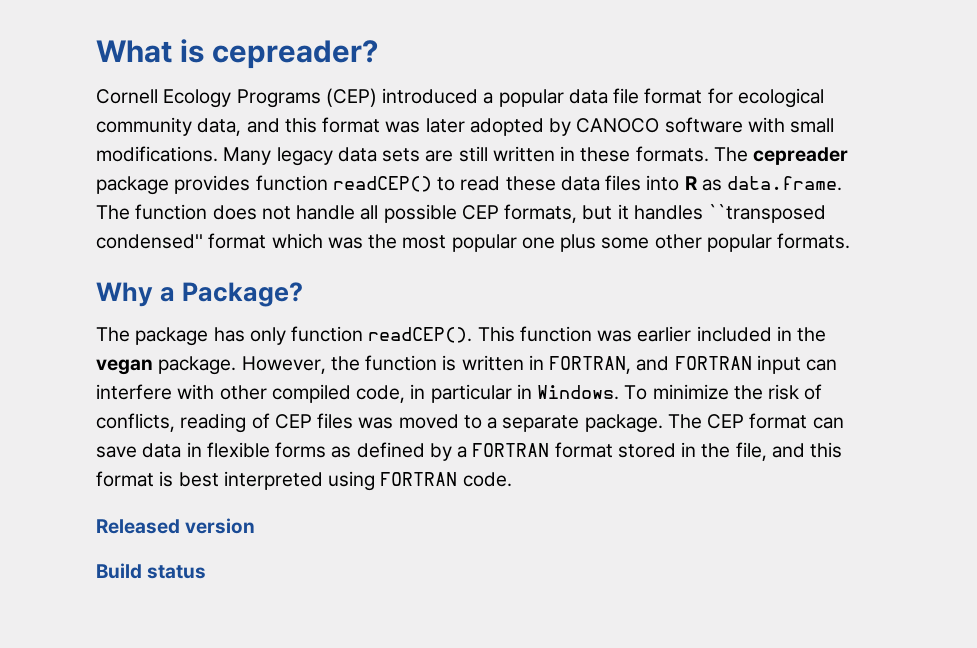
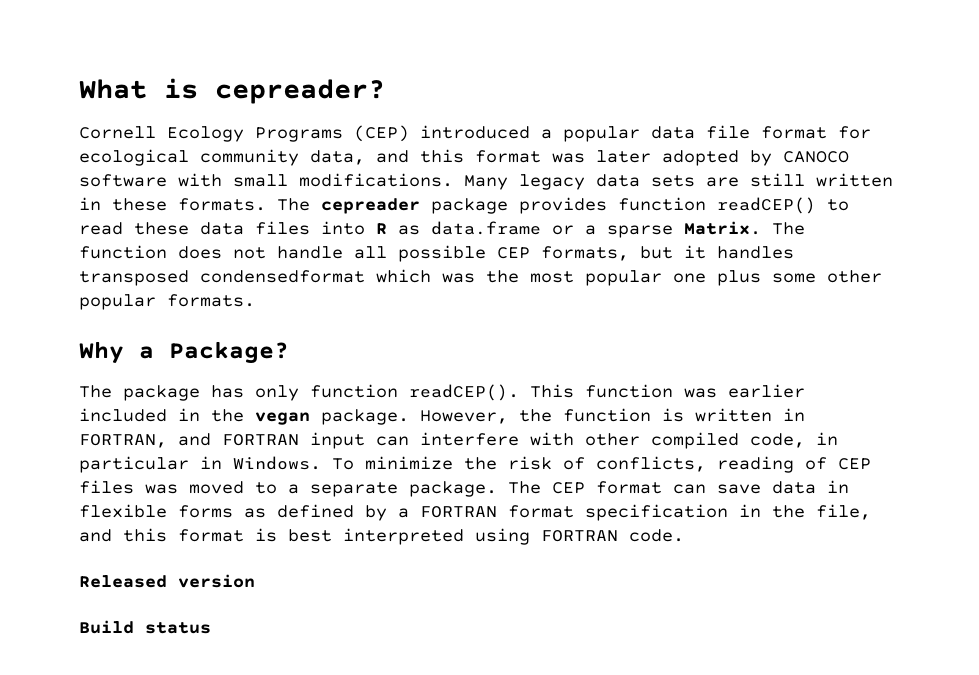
- The cepreader package provides function readCEP() to read these data files into R as data.frame. The function does not handle all possible CEP formats, but it handles ``transposed condensed'' format which was the most popular one plus some other popular formats.
+ The cepreader package provides function readCEP() to read these data files into R as data.frame or a sparse Matrix. The function does not handle all possible CEP formats, but it handles transposed condensedformat which was the most popular one plus some other popular formats.
- The CEP format can save data in flexible forms as defined by a FORTRAN format stored in the file, and this format is best interpreted using FORTRAN code.
+ The CEP format can save data in flexible forms as defined by a FORTRAN format specification in the file, and this format is best interpreted using FORTRAN code.

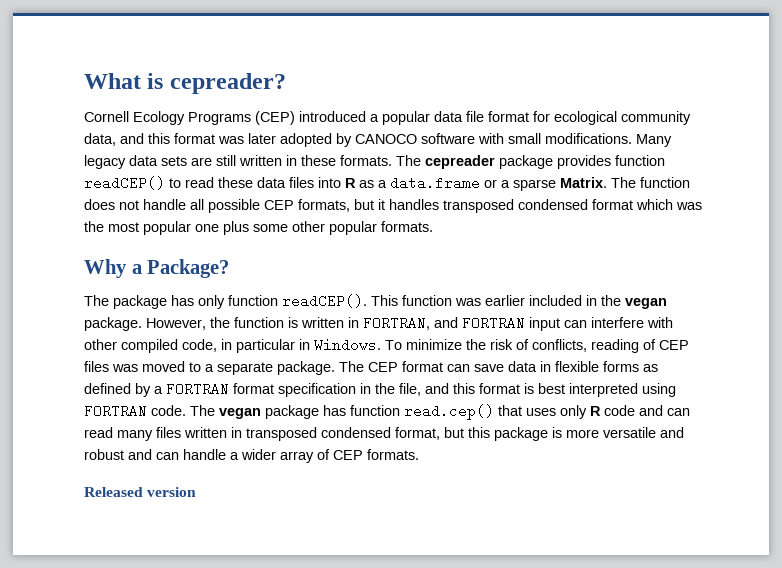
- The cepreader package provides function readCEP() to read these data files into R as data.frame or a sparse Matrix.
+ The cepreader package provides function readCEP() to read these data files into R as a data.frame or a sparse Matrix.
- The function does not handle all possible CEP formats, but it handles transposed condensedformat which was the most popular one plus some other popular formats.
+ The function does not handle all possible CEP formats, but it handles transposed condensed format which was the most popular one plus some other popular formats.
+ The vegan package has function read.cep() that uses only R code and can read many files written in transposed condensed format, but this package is more versatile and robust and can handle a wider array of CEP formats.
- Build status

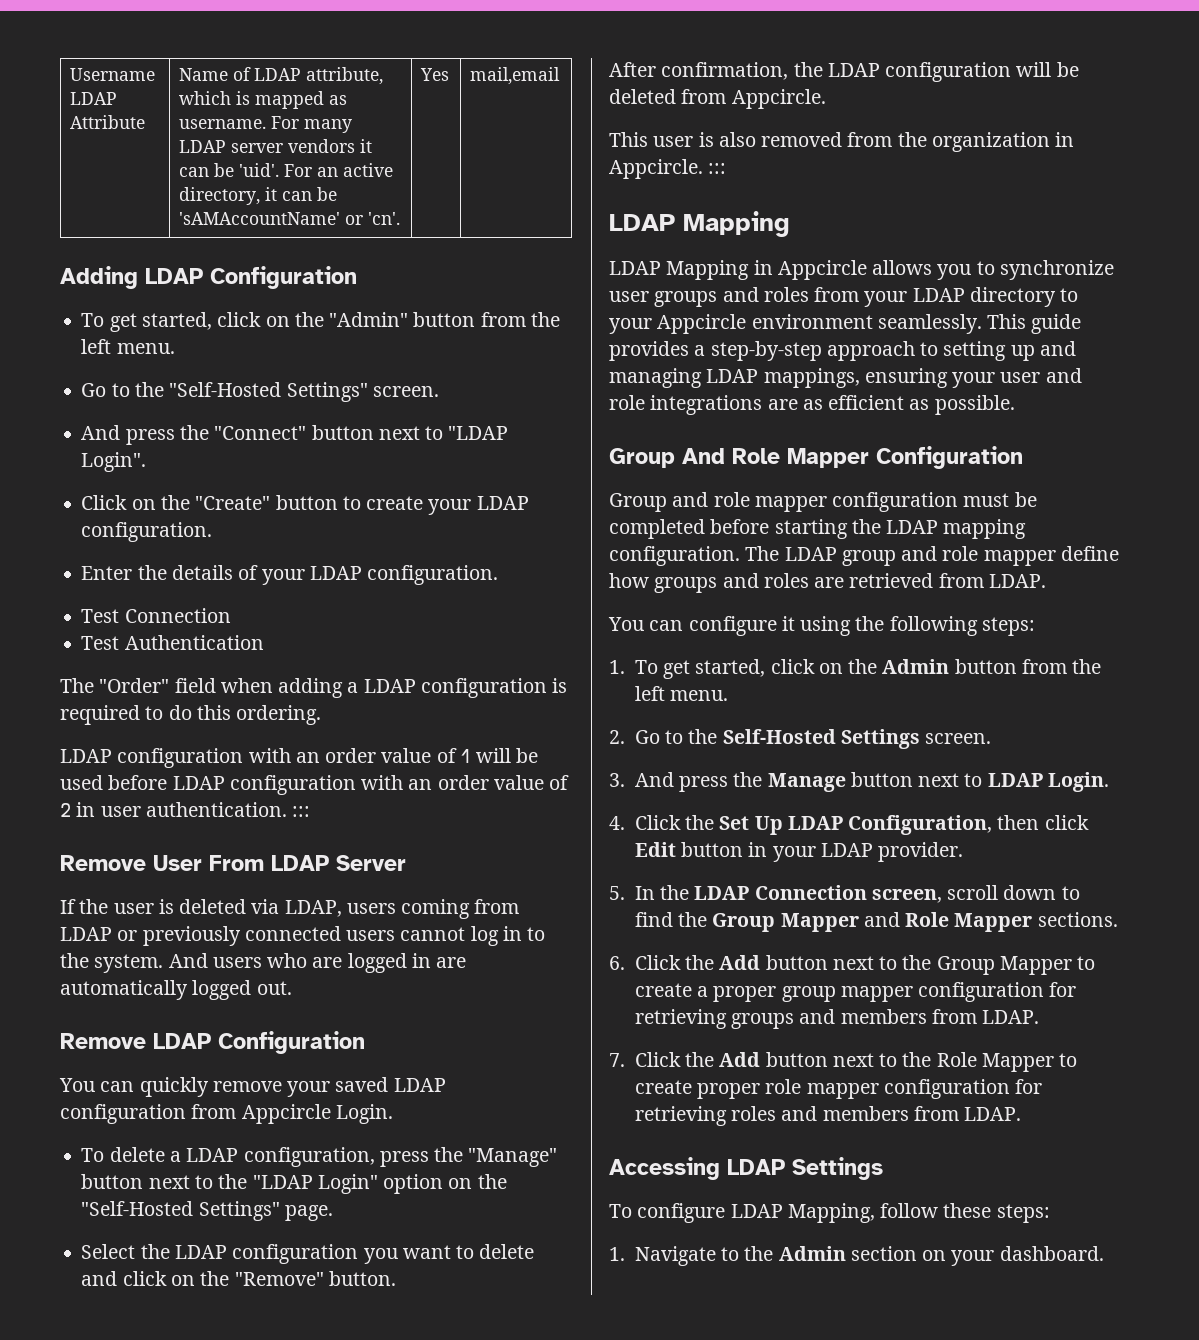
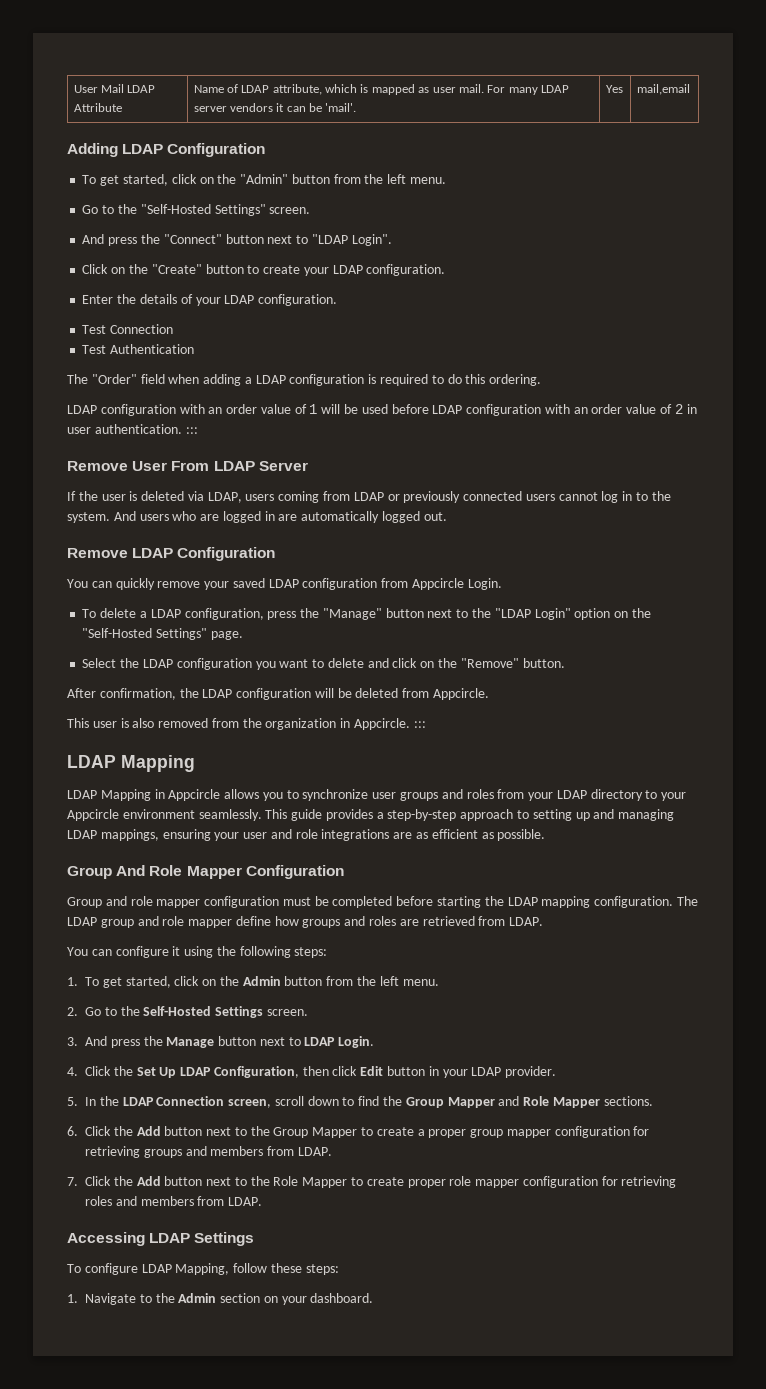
- Username LDAP Attribute | Name of LDAP attribute, which is mapped as username. For many LDAP server vendors it can be 'uid'. For an active directory, it can be 'sAMAccountName' or 'cn'. | Yes | mail,email
+ User Mail LDAP Attribute | Name of LDAP attribute, which is mapped as user mail. For many LDAP server vendors it can be 'mail'. | Yes | mail,email

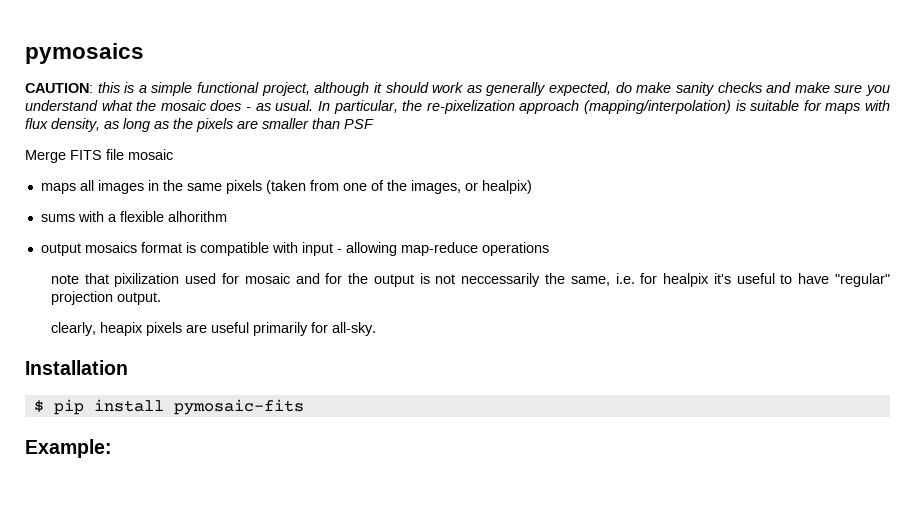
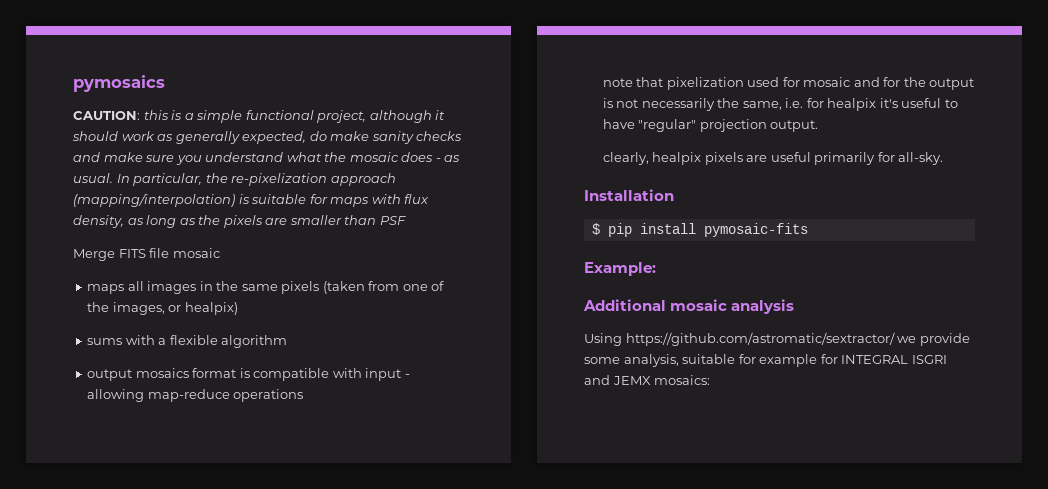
- sums with a flexible alhorithm
+ sums with a flexible algorithm
- note that pixilization used for mosaic and for the output is not neccessarily the same, i.e. for healpix it's useful to have "regular" projection output.
+ note that pixelization used for mosaic and for the output is not necessarily the same, i.e. for healpix it's useful to have "regular" projection output.
- clearly, heapix pixels are useful primarily for all-sky.
+ clearly, healpix pixels are useful primarily for all-sky.
+ Additional mosaic analysis
+ Using https://github.com/astromatic/sextractor/ we provide some analysis, suitable for example for INTEGRAL ISGRI and JEMX mosaics:

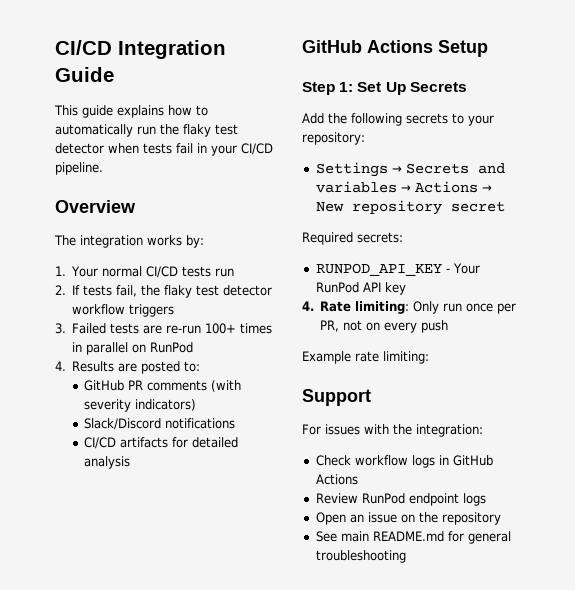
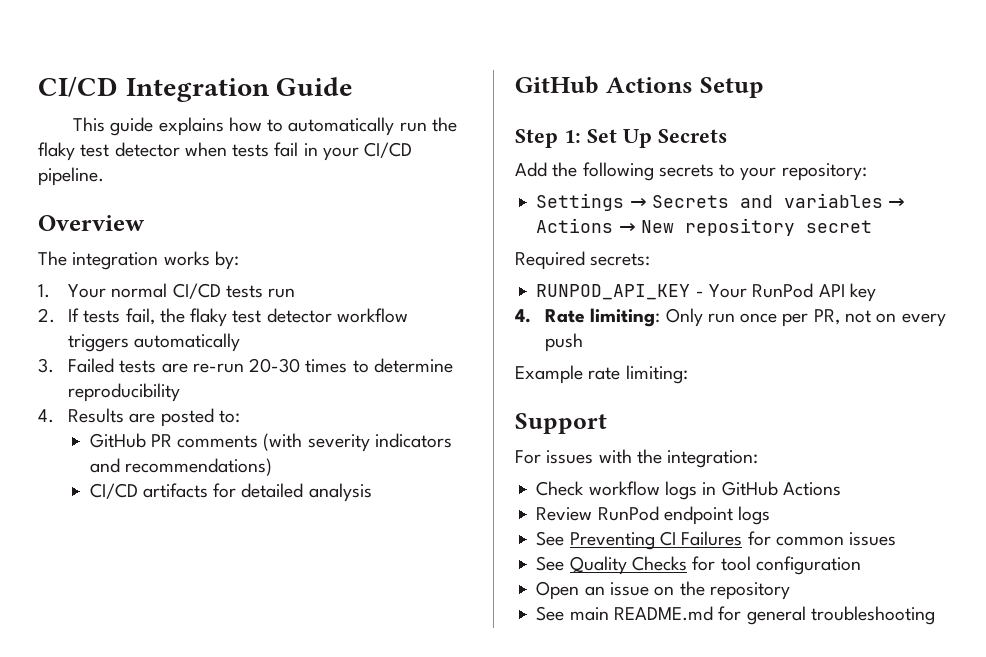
- 2. If tests fail, the flaky test detector workflow triggers
+ 2. If tests fail, the flaky test detector workflow triggers automatically
- 3. Failed tests are re-run 100+ times in parallel on RunPod
+ 3. Failed tests are re-run 20-30 times to determine reproducibility
- GitHub PR comments (with severity indicators)
- Slack/Discord notifications
+ GitHub PR comments (with severity indicators and recommendations)
+ See Preventing CI Failures for common issues
+ See Quality Checks for tool configuration

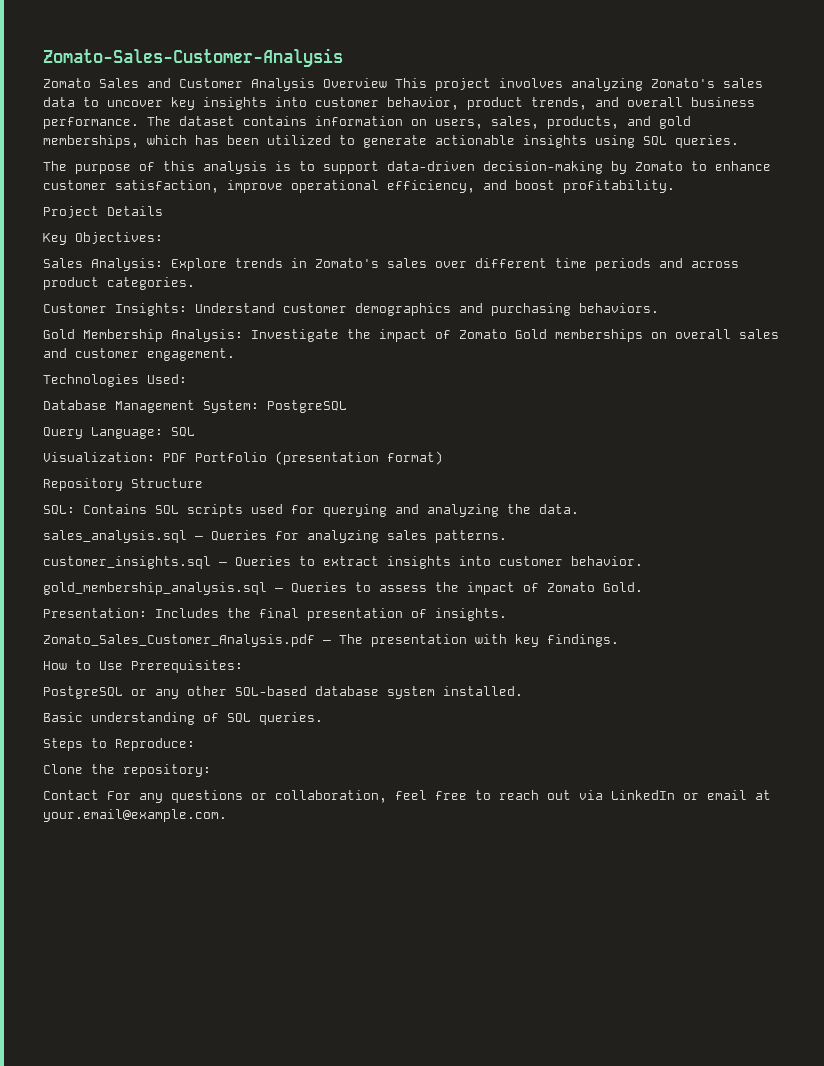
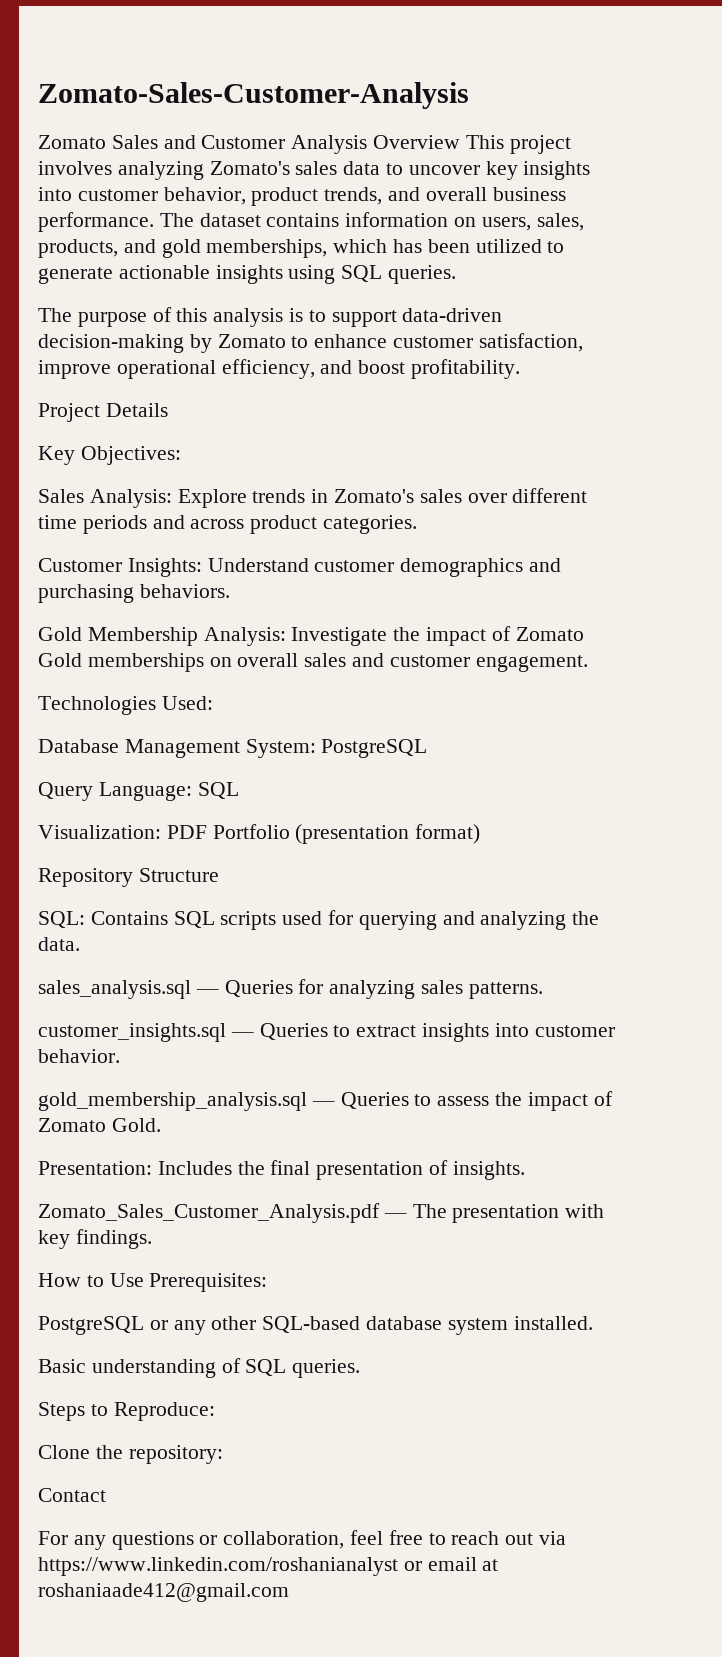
- Contact For any questions or collaboration, feel free to reach out via LinkedIn or email at your.email@example.com.
+ Contact
+ For any questions or collaboration, feel free to reach out via https://www.linkedin.com/roshanianalyst or email at roshaniaade412@gmail.com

◆ **Activity**
Set down, word for word, the full listing above, and carry over no pictures.

◆ **Exercise answer**
- The cepreader package provides function readCEP() to read these data files into R as data.frame. The function does not handle all possible CEP formats, but it handles ``transposed condensed'' format which was the most popular one plus some other popular formats.
+ The cepreader package provides function readCEP() to read these data files into R as data.frame or a sparse Matrix. The function does not handle all possible CEP formats, but it handles transposed condensedformat which was the most popular one plus some other popular formats.
- The CEP format can save data in flexible forms as defined by a FORTRAN format stored in the file, and this format is best interpreted using FORTRAN code.
+ The CEP format can save data in flexible forms as defined by a FORTRAN format specification in the file, and this format is best interpreted using FORTRAN code.

- The cepreader package provides function readCEP() to read these data files into R as data.frame or a sparse Matrix.
+ The cepreader package provides function readCEP() to read these data files into R as a data.frame or a sparse Matrix.
- The function does not handle all possible CEP formats, but it handles transposed condensedformat which was the most popular one plus some other popular formats.
+ The function does not handle all possible CEP formats, but it handles transposed condensed format which was the most popular one plus some other popular formats.
+ The vegan package has function read.cep() that uses only R code and can read many files written in transposed condensed format, but this package is more versatile and robust and can handle a wider array of CEP formats.
- Build status

- Username LDAP Attribute | Name of LDAP attribute, which is mapped as username. For many LDAP server vendors it can be 'uid'. For an active directory, it can be 'sAMAccountName' or 'cn'. | Yes | mail,email
+ User Mail LDAP Attribute | Name of LDAP attribute, which is mapped as user mail. For many LDAP server vendors it can be 'mail'. | Yes | mail,email

- sums with a flexible alhorithm
+ sums with a flexible algorithm
- note that pixilization used for mosaic and for the output is not neccessarily the same, i.e. for healpix it's useful to have "regular" projection output.
+ note that pixelization used for mosaic and for the output is not necessarily the same, i.e. for healpix it's useful to have "regular" projection output.
- clearly, heapix pixels are useful primarily for all-sky.
+ clearly, healpix pixels are useful primarily for all-sky.
+ Additional mosaic analysis
+ Using https://github.com/astromatic/sextractor/ we provide some analysis, suitable for example for INTEGRAL ISGRI and JEMX mosaics:

- 2. If tests fail, the flaky test detector workflow triggers
+ 2. If tests fail, the flaky test detector workflow triggers automatically
- 3. Failed tests are re-run 100+ times in parallel on RunPod
+ 3. Failed tests are re-run 20-30 times to determine reproducibility
- GitHub PR comments (with severity indicators)
- Slack/Discord notifications
+ GitHub PR comments (with severity indicators and recommendations)
+ See Preventing CI Failures for common issues
+ See Quality Checks for tool configuration

- Contact For any questions or collaboration, feel free to reach out via LinkedIn or email at your.email@example.com.
+ Contact
+ For any questions or collaboration, feel free to reach out via https://www.linkedin.com/roshanianalyst or email at roshaniaade412@gmail.com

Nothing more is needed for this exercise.